By Genevieve Boland
Life is full of well-intentioned bad advice. On many occasions, I have been told not to pursue my career as a surgeon scientist, that it is not possible. It is clear that all advice is limited by the life experience of the person giving it, so it’s important to contextualize feedback and appreciate how it may or may not align with your own life and perspectives.
The message I hope to share here is that becoming a surgeon scientist is very possible. It requires interest, tenacity, and a community of like-minded academic surgeons (we exist!). When I was a medical student considering surgery as a career, it only took one role model, an amazing surgeon scientist to feed my fire and encourage me to pursue this incredible career path. I am eternally grateful that he took me seriously, listened to my ideas, and showed me that there is room in surgery for serious scientific inquiry. I hope to address some of the themes that came up in the AWS TweetChat held on Monday, November 25th, talking about life as a surgeon scientist:
Mentorship:
You will never find one ideal mentor because you need a mentorship team to align with all the different components of your career and life. You need clinical mentors, scientific mentors, career mentors, and peer mentors. Any of these can come from outside of your department or your institution. Consider building a mentorship committee or team. My mentorship team as junior faculty consisted of a medical oncologist, my chief and chair, colleagues internally and externally, and some amazing female academic surgeons who could help me contextualize all these pieces in parallel with having a life outside of medicine. Realize it’s a team effort and no one person can serve all these roles for you. Build your team to address each need separately.
Collaborations:
Team science is a major component of my career, one that I value immensely. The diversity of perspectives and life experiences greatly enhance our projects, and working together allows our science to move far beyond the limits of each individual. These collaborations can be incredibly productive and lead to life-long friendships. However, collaborations can also be incredibly challenging, deeply political, and in general require early and frequent communication regarding expectations and goals. Not every collaborator will be a friend. Not every collaborator will have your needs in mind during the collaboration. Establish the ground rules early and clearly (get used to these sometimes uncomfortable conversations) and only continue collaborations that are helpful to you and add value to your research program or career.
Funding:
This is the most challenging part. Do not take it personally if most of your grants don’t get funded. This is common to all of us. You must be resilient and move on. Resubmit. Incorporate feedback (if you get any). Learn the process, and continue to try. Start with foundations and/or specialty groups and smaller grants. Build your history of funded research, which helps for each subsequent grant submission. Build up to bigger and more competitive grants. Apply frequently and repeatedly. There is no failure here, that’s the expected outcome. Now and again you’ll get funding. So keep trying and don’t be discouraged!
Negotiating:
When looking at starting your career as a surgeon scientist, look beyond your specific clinical needs and examine the infrastructure of the institution, the track record of supporting people on a similar career pathway, and the culture of the team(s). Negotiate hard for things outside of your salary that will make your life easier and less stressful. Get specific about expected RVUs, clinical expectations, and protected time because time is one of your most valuable commodities. Think about what your needs are in terms of start-up funds and resources. Justify your “asks”, but ask for what you need (not just for today but over the next 3-5 years). The department is investing in you, so make sure you have what you need to succeed. It is in your and their best interests to do this. But avoid being the first of your kind or a new hire to “build a program” unless there is a clear path to success.
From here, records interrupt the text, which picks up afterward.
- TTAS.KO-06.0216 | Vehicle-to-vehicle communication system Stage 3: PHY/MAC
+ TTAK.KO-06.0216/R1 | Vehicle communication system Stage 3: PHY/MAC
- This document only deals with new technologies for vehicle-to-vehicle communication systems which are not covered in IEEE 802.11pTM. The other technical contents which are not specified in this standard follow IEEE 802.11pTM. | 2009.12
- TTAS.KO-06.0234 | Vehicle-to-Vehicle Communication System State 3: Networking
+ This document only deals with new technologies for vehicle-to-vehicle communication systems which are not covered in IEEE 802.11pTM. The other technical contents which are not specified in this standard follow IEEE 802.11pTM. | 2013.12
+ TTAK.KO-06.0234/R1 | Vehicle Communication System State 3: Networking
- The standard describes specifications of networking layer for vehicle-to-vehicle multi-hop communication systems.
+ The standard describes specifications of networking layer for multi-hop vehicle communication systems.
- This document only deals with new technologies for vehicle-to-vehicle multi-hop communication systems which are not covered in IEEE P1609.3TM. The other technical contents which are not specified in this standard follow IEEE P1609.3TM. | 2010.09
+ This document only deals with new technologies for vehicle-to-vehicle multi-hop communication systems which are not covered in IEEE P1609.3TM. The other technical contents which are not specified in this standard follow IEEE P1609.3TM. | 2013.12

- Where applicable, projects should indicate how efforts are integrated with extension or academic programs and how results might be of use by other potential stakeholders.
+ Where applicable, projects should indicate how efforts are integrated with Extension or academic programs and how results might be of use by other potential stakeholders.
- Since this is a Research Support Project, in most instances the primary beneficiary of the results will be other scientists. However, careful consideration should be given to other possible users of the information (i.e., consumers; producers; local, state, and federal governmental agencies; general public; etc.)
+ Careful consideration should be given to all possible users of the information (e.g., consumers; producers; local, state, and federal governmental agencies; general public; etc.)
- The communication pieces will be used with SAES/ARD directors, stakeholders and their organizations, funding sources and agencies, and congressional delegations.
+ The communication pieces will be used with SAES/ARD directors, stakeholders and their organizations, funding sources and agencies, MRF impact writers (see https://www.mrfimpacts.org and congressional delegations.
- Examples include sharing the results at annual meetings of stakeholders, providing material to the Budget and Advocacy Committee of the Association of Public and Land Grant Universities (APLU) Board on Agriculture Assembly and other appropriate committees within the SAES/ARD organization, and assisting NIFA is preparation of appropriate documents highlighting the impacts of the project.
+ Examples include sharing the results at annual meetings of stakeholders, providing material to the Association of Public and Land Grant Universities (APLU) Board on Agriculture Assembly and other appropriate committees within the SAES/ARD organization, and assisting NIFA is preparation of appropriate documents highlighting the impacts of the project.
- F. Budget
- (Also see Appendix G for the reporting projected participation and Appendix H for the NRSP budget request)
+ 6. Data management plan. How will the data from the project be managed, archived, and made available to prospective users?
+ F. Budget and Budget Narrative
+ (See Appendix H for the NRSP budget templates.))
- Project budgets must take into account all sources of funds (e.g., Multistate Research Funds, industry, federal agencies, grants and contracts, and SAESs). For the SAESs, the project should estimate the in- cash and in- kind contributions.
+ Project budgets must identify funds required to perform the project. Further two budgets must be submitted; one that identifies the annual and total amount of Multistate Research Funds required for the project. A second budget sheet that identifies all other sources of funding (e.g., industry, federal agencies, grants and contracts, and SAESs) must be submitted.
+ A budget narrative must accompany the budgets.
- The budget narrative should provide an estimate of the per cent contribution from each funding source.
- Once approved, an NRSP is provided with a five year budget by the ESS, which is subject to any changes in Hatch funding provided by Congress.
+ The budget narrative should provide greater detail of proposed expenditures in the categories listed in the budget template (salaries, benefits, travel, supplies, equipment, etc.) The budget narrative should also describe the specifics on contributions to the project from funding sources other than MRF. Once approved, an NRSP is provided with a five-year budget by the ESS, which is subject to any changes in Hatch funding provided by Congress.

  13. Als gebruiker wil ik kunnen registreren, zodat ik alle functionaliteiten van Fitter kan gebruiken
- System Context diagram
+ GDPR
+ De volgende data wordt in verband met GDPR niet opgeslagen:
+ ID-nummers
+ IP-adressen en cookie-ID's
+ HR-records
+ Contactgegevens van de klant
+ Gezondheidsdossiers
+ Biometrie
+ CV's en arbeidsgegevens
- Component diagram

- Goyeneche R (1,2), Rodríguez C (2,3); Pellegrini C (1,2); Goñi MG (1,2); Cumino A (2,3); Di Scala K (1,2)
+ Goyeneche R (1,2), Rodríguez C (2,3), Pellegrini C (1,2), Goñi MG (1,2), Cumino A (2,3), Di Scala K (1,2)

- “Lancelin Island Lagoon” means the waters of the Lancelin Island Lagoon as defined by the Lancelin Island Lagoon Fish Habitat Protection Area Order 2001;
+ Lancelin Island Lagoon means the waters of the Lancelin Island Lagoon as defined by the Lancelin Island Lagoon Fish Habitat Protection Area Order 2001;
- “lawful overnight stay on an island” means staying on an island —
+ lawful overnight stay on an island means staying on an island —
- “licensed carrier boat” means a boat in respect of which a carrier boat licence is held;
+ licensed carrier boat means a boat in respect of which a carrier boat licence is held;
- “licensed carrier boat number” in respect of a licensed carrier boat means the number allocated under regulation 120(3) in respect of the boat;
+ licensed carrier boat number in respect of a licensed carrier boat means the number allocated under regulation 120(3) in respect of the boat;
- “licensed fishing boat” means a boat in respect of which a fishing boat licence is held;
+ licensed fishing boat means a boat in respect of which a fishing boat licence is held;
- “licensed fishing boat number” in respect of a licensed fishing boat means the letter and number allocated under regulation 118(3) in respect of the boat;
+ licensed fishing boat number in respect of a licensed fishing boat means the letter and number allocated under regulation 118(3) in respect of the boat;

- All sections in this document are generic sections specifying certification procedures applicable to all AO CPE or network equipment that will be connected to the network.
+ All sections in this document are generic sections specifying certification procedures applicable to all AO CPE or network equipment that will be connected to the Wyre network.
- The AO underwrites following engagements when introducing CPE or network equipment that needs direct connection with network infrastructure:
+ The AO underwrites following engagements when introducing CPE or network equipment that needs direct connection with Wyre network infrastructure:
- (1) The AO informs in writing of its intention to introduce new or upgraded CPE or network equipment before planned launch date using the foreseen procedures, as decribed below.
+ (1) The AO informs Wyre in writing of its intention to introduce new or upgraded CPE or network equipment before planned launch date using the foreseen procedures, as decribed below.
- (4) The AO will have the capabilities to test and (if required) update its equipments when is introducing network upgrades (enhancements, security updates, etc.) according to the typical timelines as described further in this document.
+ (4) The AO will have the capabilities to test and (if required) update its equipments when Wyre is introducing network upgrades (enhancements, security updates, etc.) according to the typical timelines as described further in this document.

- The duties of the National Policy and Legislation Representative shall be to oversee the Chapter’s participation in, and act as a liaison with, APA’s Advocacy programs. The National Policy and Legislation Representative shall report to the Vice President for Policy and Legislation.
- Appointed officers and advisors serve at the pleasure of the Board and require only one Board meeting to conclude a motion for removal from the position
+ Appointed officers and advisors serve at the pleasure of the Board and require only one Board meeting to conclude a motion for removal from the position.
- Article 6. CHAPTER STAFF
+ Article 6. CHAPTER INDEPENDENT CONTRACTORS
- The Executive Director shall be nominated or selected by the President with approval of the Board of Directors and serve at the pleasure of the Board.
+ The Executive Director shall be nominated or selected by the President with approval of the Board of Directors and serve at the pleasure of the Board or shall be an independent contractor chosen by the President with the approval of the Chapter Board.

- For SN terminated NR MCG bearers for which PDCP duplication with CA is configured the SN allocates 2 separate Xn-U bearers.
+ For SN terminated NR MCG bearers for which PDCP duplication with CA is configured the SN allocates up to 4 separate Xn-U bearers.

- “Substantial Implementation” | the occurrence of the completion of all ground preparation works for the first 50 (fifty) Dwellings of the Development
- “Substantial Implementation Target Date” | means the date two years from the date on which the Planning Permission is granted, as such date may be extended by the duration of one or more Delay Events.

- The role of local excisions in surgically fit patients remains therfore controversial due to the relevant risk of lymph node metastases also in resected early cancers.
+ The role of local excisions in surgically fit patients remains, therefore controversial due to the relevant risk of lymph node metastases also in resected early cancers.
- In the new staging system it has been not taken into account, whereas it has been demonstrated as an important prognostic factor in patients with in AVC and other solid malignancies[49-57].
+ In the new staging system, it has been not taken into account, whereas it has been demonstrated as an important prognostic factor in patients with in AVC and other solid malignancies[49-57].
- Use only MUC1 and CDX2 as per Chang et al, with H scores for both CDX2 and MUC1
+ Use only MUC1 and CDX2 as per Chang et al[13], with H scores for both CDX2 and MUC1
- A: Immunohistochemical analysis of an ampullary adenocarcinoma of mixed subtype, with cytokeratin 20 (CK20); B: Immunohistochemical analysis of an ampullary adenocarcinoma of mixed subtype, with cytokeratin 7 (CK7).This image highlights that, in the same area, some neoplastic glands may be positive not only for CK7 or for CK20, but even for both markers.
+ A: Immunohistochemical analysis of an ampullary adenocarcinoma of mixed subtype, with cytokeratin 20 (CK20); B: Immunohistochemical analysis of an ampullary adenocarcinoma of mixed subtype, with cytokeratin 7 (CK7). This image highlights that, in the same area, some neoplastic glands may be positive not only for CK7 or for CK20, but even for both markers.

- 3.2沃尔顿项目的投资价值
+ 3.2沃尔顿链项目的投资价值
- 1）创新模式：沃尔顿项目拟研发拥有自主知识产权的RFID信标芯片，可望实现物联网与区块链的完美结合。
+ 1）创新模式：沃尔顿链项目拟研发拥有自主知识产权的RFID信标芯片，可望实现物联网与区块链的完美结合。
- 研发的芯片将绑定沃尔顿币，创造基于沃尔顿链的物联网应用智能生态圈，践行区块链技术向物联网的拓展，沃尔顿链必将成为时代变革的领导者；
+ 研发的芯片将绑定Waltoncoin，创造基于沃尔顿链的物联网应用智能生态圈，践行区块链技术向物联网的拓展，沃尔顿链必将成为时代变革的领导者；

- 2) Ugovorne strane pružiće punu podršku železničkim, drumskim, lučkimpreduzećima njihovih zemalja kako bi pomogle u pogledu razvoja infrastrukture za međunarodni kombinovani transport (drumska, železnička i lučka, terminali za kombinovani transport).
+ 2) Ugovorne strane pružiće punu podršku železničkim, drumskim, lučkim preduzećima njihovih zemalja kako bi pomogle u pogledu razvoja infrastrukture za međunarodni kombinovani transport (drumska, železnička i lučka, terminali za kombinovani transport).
Overall, a career as a surgeon scientist is incredibly meaningful and fulfilling. For me, as a surgical oncologist, I cure 1/3rd of my patients with surgery, another 1/3rd are potentially cured but also at risk where the evolution in our clinical management is improving prognosis and outcomes, and the 1/3rd of patients I cannot heal with surgery I study in my laboratory with the hopes that what we learn from our clinical “failures” can improve the care of the next patients. I am grateful to my patients who share their stories, their bodies (tissue/blood), and their lives with us in order to help others. I am honored to have the chance to work with them to make a difference in how we care for cancer patients.
Dr. Boland is a surgical oncologist at the Massachusetts General Hospital. She is Section Head of Melanoma/Sarcoma Surgery, Surgical Director of the Termeer Center for Targeted Therapies, and Director of the MGH Surgical Oncology Research Laboratories. Her clinical practice and research focuses on melanoma and immuno-oncology, and her laboratory is funded by the DoD, the Melanoma Research Foundation, the MGH Innovation Discovery Grant, and various society and industry sources. She previously received the ASA Foundation Fellowship Award, the SSO Clinical Investigator Award, the AWS Grant, and funding from the American Cancer Society. Nationally, she serves on the National Comprehensive Cancer Network (NCCN) Committee for Melanoma, the Executive Council of the SSO, the SSO Melanoma Disease Site Working Group, the SUS Membership Committee, and the Society of Immunotherapy of Cancer Surgery Committee.
Our blog is a forum for our members to speak, and as such, statements made here represent the opinions of the author and are not necessarily the opinion of the Association of Women Surgeons.